The affordability of existing single family homes may be trending in the right direction for homebuyers.
After hitting a one-year low in June, the Housing Affordability Index improved in both July and August, according to data from the National Association of Realtors® (NAR).
The affordability index measures the ability of a family earning the median income to buy a median priced existing single-family home in a given area. A value of 100 means the median income is exactly enough to qualify for a mortgage on a median-priced home. Values above 100 indicate that the median income is more than enough to buy a median-priced home.
After bottoming out at 146.5 in June, the nationwide index rose to 150.6 in July and 151.3 in August -- a good sign for homebuyers since higher index scores represent more affordable homes. Whether this is trend or mirage remains to be seen, although October is typically the best month for homebuyers.
While home prices soared to record-highs in 2021, home affordability also takes into account mortgage interest rates and median family income.
In 2021, low interest rates and elevated median family income have allowed homebuyers to keep up with rising prices. In fact, the average home affordability index from January to August is actually higher than two of the past three years.

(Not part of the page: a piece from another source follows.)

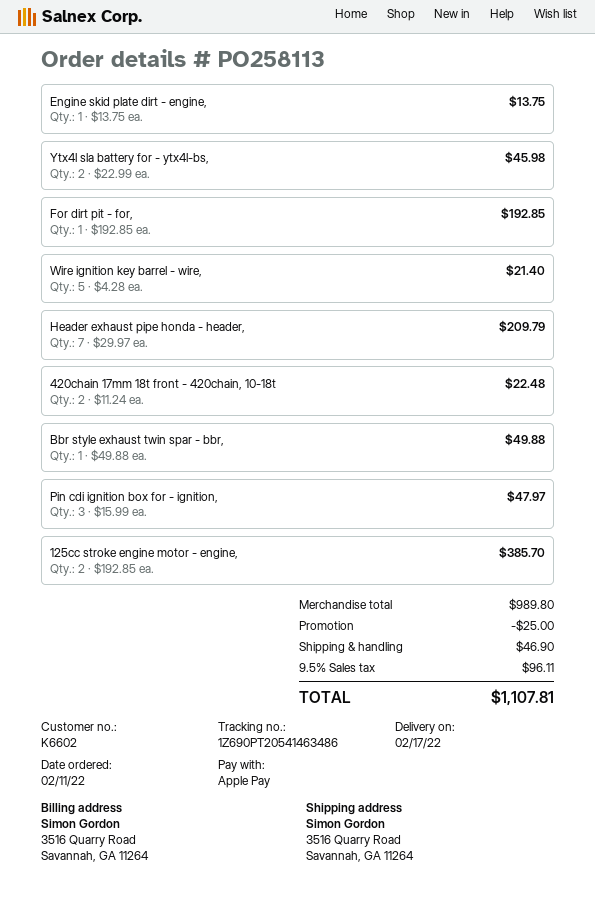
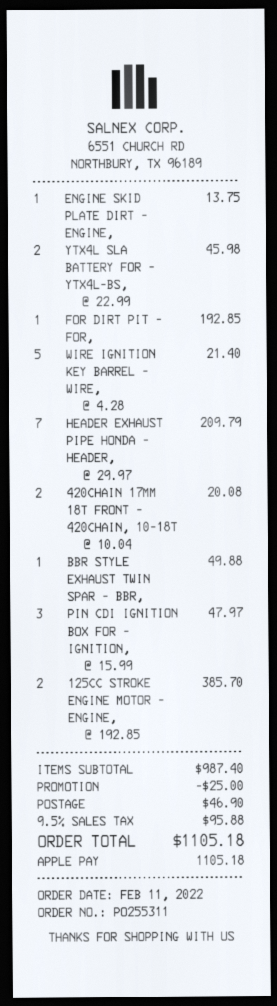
order number: PO258113 -> PO255311
420chain 17mm 18t front - 420chain, 10-18t: 2 x 11.24 = 22.48 -> 2 x 10.04 = 20.08
subtotal: 989.80 -> 987.40
tax: 9.5% = 96.11 -> 9.5% = 95.88
total: 1107.81 -> 1105.18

|Median Priced Existing Single Family Home||$261,600||$274,600||$300,200||$344,762|
|Median Family Income||$76,401||$80,808||$84,969||$88,775|
|Payment as a % of Income||17.1%||15.7%||14.6%||15.5%|
|Home Affordability Index||146.3||159.7||171.0||162.4|
Even with the median price for existing single-family homes more than $80,000 above 2018 levels, the typical home is more affordable in 2021 because median family income is higher and mortgage rates are significantly lower.
In August, the Midwest was the most affordable region by a significant margin. The home affordability index for the Midwest was 196.8 compared to 160.6 in the South, 149.1 in the Northeast, and 114.9 in the West.
The principal and interest payment on a median-priced home is just 12.7% of the median family income in the Midwest, compared to 21.8% in the West.
While record home prices may give homebuyers sticker shock, the typical home is actually more affordable now than it was in 2018. And we homebuyers still have the best months for purchase value ahead.